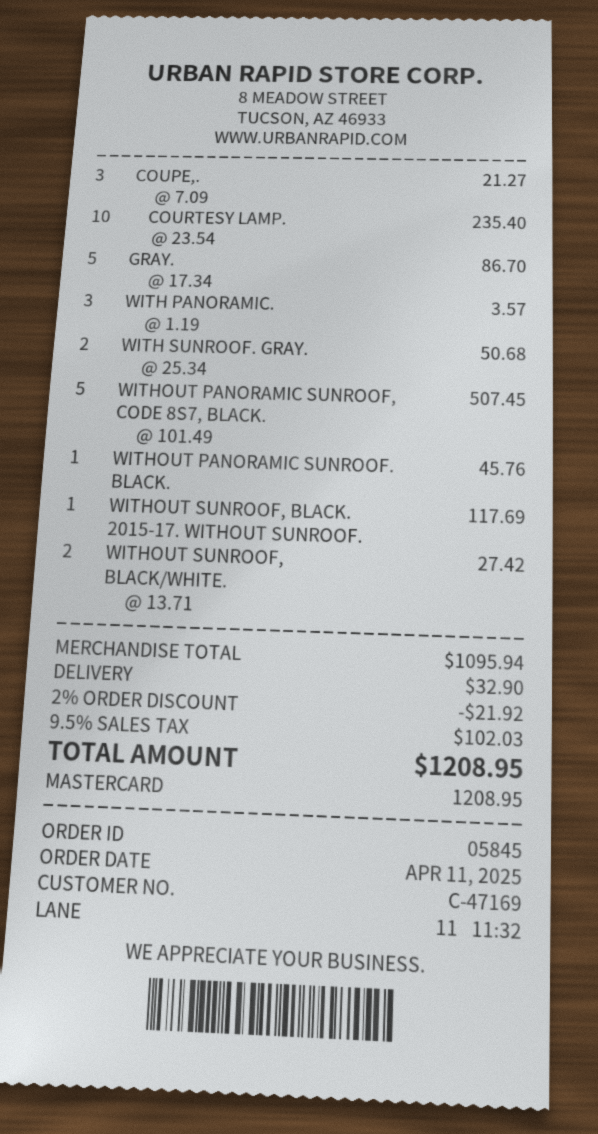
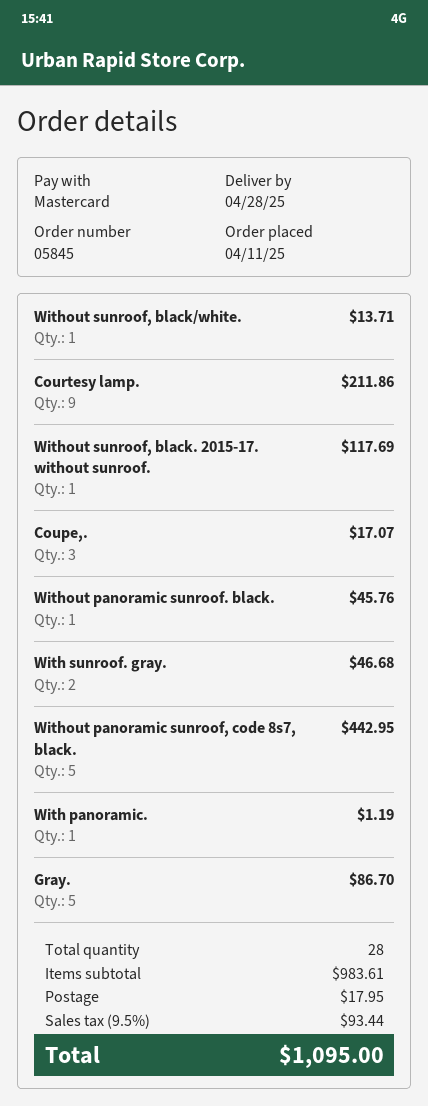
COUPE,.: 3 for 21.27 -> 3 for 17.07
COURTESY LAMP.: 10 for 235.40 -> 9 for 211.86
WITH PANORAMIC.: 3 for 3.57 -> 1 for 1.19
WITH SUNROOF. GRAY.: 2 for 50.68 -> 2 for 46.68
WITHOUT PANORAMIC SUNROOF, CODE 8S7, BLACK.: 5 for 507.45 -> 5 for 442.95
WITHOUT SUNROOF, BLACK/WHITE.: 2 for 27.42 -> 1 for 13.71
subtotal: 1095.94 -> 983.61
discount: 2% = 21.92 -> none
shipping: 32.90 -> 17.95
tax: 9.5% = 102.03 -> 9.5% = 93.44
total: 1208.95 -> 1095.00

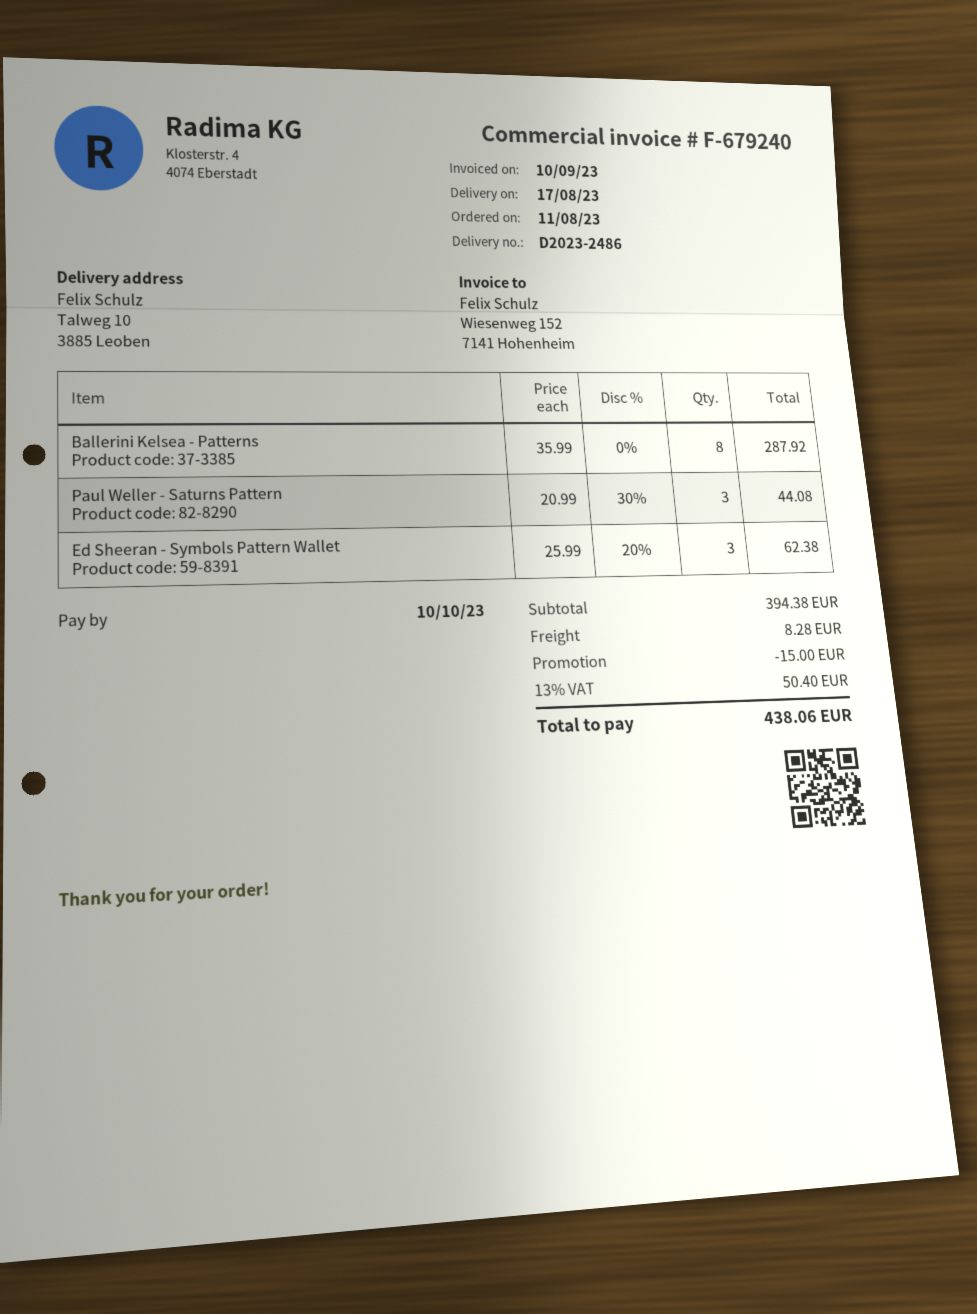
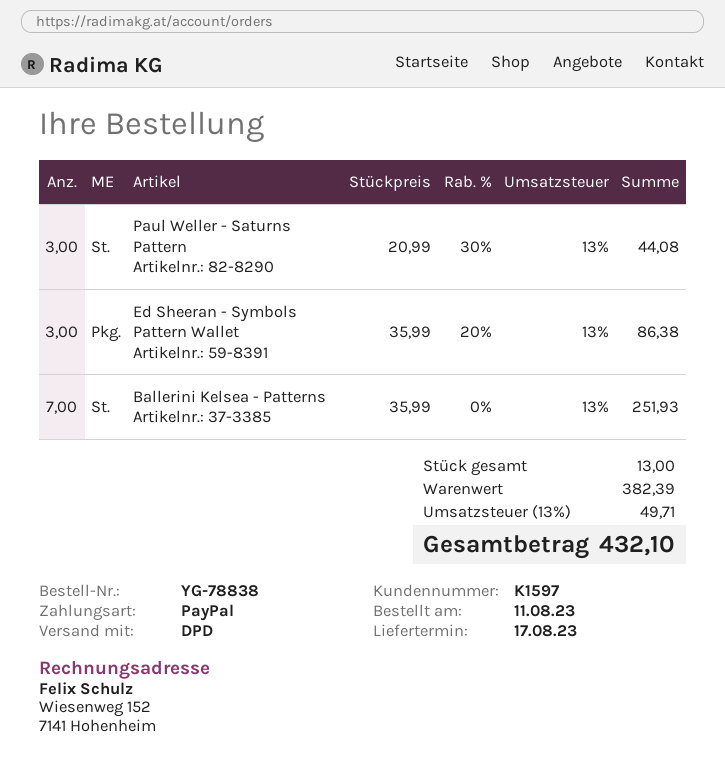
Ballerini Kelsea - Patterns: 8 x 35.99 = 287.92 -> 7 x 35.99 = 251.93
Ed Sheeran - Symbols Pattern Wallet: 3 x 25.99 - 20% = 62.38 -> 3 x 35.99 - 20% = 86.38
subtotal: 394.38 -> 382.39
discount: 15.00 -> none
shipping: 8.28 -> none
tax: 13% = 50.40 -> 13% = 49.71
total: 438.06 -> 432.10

**YOUR TASK**
Starting from the data above, filter for lines with "shipping" and copy each one.

**TASK SOLUTION**
shipping: 32.90 -> 17.95
shipping: 8.28 -> none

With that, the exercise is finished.